◆ **Task directions**
Take every line from the entries below that includes the word "radius" and copy it.

++++

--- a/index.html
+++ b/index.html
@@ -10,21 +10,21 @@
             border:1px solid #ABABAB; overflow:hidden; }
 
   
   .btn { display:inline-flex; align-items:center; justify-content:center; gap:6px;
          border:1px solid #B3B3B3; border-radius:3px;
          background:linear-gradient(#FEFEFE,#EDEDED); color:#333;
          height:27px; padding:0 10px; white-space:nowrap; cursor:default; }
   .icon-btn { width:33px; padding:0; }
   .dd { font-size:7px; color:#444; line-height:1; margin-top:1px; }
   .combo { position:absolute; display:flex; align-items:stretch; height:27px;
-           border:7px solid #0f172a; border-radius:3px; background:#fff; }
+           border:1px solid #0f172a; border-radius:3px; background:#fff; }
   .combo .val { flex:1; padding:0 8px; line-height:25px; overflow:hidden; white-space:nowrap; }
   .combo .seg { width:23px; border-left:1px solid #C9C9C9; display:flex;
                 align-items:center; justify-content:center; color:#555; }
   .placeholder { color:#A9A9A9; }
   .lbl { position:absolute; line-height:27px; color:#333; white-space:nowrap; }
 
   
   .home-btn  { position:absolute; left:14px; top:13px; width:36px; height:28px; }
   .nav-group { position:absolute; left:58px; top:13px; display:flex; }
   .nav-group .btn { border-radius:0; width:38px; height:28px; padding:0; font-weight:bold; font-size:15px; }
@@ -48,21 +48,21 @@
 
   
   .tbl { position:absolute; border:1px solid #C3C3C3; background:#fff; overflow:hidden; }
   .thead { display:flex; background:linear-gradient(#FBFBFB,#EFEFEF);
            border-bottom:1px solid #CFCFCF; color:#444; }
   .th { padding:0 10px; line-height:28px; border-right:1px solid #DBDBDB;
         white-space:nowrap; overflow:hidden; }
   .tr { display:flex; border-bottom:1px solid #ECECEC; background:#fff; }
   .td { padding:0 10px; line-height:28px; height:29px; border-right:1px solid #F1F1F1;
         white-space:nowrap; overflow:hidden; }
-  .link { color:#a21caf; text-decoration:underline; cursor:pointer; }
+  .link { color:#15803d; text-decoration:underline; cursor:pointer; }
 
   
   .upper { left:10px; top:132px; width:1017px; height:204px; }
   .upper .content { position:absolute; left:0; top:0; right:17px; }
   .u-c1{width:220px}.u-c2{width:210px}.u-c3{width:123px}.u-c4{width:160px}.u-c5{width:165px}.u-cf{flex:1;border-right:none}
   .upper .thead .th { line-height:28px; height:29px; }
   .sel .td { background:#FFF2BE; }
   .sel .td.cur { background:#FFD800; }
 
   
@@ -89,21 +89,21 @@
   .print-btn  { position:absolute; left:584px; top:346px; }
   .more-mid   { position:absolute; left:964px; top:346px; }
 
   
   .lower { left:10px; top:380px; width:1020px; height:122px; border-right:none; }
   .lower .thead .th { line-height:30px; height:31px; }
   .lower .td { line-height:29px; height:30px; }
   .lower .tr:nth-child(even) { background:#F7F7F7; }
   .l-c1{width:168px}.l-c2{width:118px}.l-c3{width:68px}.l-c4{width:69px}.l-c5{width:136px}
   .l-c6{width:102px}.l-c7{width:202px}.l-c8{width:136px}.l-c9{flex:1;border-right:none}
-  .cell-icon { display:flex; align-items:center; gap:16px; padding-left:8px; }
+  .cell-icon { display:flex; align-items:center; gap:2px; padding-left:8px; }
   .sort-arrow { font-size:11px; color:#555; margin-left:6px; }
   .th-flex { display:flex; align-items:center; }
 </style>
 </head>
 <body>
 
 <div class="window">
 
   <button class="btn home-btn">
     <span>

++++

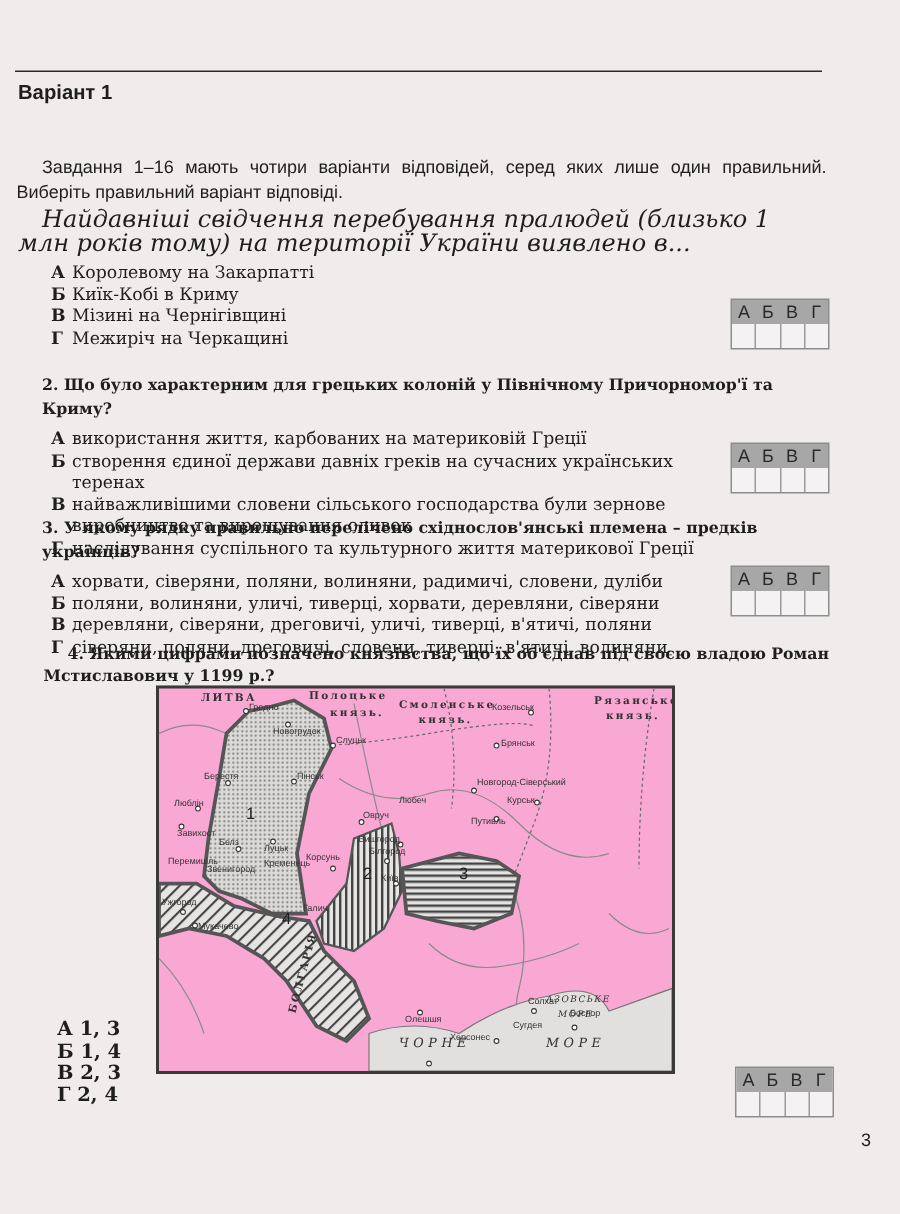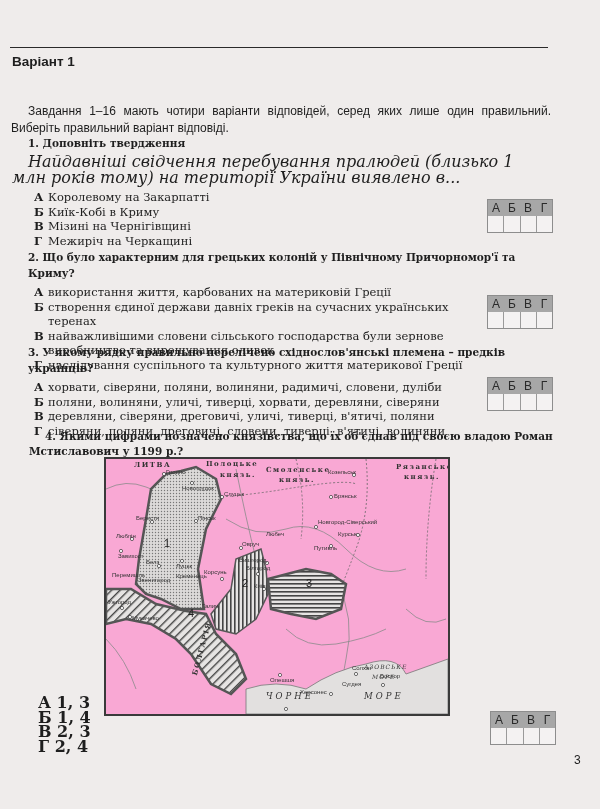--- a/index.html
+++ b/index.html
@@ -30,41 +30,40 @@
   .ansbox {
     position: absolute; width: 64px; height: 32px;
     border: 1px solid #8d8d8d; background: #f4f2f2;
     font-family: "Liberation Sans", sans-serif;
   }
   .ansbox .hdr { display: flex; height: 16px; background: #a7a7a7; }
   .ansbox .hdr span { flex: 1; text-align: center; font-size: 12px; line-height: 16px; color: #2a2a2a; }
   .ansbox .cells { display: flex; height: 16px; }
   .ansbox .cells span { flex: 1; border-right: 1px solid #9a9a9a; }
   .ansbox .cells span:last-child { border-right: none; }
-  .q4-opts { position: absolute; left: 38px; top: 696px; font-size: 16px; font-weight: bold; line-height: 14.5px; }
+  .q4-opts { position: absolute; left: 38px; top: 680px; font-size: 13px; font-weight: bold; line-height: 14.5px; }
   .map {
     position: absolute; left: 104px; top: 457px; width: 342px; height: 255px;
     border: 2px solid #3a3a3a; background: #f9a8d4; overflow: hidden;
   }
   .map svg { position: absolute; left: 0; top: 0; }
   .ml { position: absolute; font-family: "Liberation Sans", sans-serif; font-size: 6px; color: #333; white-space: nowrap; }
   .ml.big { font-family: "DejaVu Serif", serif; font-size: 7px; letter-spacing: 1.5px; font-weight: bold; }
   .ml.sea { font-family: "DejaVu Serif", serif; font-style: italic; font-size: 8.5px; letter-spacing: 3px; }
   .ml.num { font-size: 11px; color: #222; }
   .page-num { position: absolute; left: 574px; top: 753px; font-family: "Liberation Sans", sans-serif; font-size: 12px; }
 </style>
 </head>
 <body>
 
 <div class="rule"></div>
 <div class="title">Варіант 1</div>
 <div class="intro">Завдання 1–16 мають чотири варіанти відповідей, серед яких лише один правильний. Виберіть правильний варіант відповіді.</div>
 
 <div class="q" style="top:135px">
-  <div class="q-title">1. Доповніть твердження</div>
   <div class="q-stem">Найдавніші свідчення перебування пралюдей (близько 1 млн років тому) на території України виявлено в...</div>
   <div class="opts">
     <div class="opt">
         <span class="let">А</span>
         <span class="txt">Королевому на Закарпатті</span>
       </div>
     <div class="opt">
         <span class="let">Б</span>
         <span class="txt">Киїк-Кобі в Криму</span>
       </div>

++++

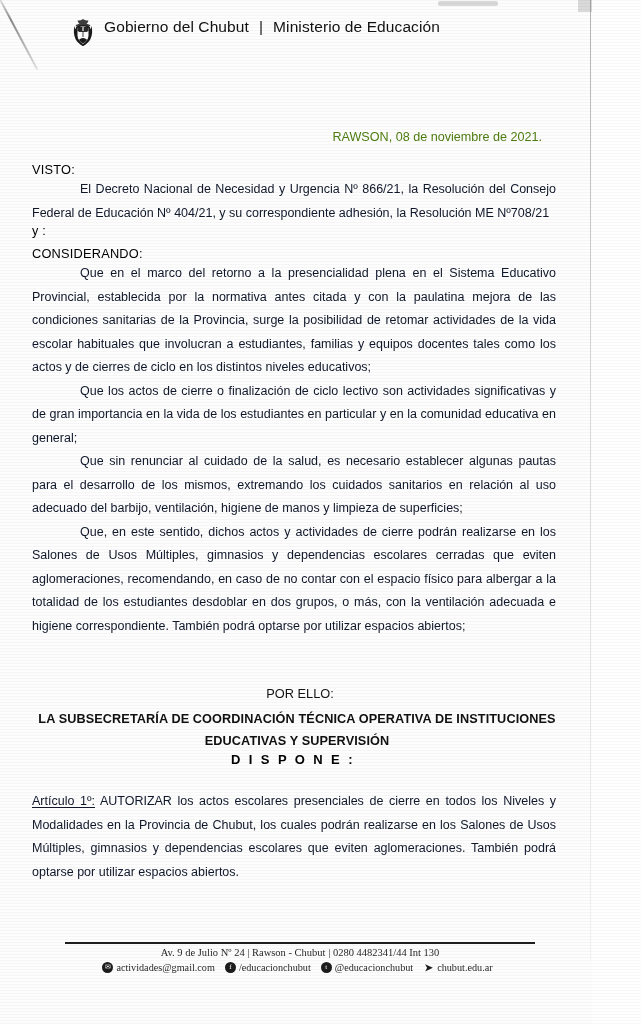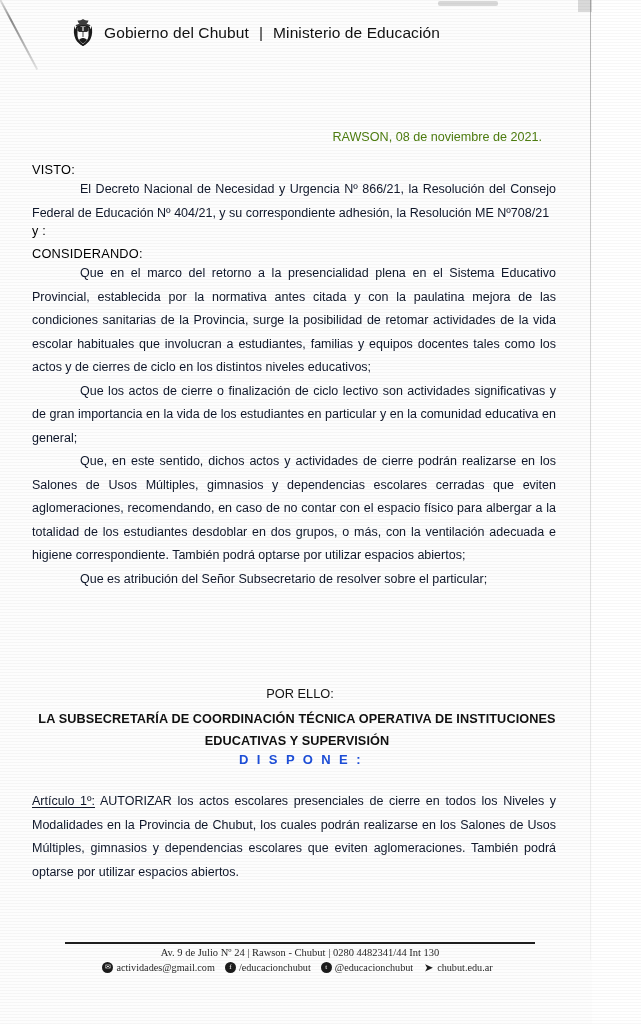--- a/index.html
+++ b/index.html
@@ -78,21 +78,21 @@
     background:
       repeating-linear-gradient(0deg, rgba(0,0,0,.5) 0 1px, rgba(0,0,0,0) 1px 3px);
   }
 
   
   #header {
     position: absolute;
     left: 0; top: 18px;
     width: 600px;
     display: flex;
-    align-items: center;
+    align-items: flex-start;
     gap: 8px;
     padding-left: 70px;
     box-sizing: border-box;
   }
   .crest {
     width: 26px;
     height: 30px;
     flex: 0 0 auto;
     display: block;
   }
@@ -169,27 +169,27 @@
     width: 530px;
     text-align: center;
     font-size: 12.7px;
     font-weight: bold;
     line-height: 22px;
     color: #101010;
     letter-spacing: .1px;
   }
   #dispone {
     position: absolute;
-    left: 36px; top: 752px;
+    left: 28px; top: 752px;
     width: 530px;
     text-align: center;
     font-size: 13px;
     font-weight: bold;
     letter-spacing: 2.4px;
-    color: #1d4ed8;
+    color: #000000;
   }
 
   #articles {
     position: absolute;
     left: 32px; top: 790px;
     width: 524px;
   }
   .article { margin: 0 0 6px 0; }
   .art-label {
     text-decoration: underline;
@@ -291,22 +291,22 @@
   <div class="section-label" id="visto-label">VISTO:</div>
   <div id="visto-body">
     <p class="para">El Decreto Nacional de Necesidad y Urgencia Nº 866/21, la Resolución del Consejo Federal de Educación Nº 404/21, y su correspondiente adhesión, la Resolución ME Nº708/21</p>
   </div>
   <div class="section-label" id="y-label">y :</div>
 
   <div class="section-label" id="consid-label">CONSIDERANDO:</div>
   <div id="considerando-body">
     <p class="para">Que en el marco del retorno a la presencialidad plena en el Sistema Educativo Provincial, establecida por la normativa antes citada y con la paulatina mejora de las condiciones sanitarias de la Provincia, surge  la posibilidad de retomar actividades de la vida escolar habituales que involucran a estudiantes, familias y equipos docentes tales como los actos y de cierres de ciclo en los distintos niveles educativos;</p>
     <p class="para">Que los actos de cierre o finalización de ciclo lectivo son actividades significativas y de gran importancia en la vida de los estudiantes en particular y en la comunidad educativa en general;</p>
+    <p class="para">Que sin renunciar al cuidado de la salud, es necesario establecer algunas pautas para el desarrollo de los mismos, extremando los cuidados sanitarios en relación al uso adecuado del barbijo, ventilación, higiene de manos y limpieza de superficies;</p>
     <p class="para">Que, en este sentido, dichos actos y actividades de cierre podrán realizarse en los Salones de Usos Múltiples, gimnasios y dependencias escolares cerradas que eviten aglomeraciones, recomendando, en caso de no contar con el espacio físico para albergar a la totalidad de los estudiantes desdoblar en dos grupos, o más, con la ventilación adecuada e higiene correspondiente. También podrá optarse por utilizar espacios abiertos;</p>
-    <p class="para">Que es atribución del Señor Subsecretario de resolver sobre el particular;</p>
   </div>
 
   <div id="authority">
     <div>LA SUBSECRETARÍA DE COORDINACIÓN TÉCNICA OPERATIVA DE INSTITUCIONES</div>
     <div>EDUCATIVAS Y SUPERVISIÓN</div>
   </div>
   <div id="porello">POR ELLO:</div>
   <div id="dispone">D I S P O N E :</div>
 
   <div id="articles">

++++

◆ **Output**
          border:1px solid #B3B3B3; border-radius:3px;
-           border:7px solid #0f172a; border-radius:3px; background:#fff; }
+           border:1px solid #0f172a; border-radius:3px; background:#fff; }
   .nav-group .btn { border-radius:0; width:38px; height:28px; padding:0; font-weight:bold; font-size:15px; }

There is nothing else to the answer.